Dorota Kedzierzawska – Wrony (1994)


A kidnapped happiness
In Wrony (Crows, 1994), the central place is given once again to a little girl, this time set against the background of a small town. It also is a film about love, but this time about the absence of it. Wrona, the skinny and mouthy girl of a fragile build with a face of both an innocent and a scamp, kidnaps another little girl (Maleństwo) from the neighbourhood. She does so in order to find someone to love and to be loved herself.

The choice of characters and actors is also symptomatic. The girls (Mała and Wrona) are of a dainty build with revealing sings of forthcoming beauty in contrast to their blunt loutish behaviour. The choice of the young actress (Karolina Ostrożna) in Wrony is almost anecdotal. After several unsuccessful auditions, Kędzierzawska eventually spotted a girl playing in the street, ambitiously trying to score points in a game and failing, generously swearing about her bad fortune. She chose this small, impudent girl, with a spark in her character, rude, unruly and with no “civilised” cover—the layer forced upon children by adults and society. “Children are so open,” says the director, and it is apparent that they are perfect medium to reveal the true picture of human essence.
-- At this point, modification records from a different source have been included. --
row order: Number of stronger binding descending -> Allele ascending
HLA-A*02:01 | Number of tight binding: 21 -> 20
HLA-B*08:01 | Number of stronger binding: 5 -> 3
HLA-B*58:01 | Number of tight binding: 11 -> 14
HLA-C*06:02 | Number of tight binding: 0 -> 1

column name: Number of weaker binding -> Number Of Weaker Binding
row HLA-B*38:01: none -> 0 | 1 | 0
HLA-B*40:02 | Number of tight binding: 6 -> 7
Kędzierzawskais interested in a search for the intimate, hidden corners of the psyche, lying under a surface that can form an unpleasant, disturbing yet intriguing picture. She engages the audience with secretive, brusque but brave girls and takes these girls as a starting point for an investigation into the inner, rich world of their characters, unexplored by and unknown to adults.
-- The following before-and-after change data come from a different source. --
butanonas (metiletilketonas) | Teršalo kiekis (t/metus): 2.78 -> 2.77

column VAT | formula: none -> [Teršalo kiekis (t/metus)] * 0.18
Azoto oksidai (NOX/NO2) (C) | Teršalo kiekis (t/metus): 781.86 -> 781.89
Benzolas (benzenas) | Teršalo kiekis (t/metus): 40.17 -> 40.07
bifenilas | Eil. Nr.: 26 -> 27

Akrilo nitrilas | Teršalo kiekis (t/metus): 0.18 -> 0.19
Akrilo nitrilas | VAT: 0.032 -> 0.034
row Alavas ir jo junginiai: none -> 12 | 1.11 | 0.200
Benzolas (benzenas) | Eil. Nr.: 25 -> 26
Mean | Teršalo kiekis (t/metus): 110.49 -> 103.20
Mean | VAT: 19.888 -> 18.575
Kędzierzawska’s representation of children can be interpreted in different ways. The children can be read as “fragile little beings” rather than little people with little problems, as is the case in many films about children. Their problems manifest themselves, quintessentially, on a large and unsolvable scale and are of the kind usually associated with the typical adolescent’s life: solitude, desire for loveand a lack of a place in the world. However, we do not pity Wrona as a child only, but as a human being like ourselves with no part in anybody’s life. Hence the reference to crows—hovering aimlessly in the air above.
Traditionally, the representation of young girls in films is as daughters or lovers—exciting objects which evoke the first sexual fascination for boys in their youth. For Kędzierzawska, however,a young girl is a friend—and also a wronged entity.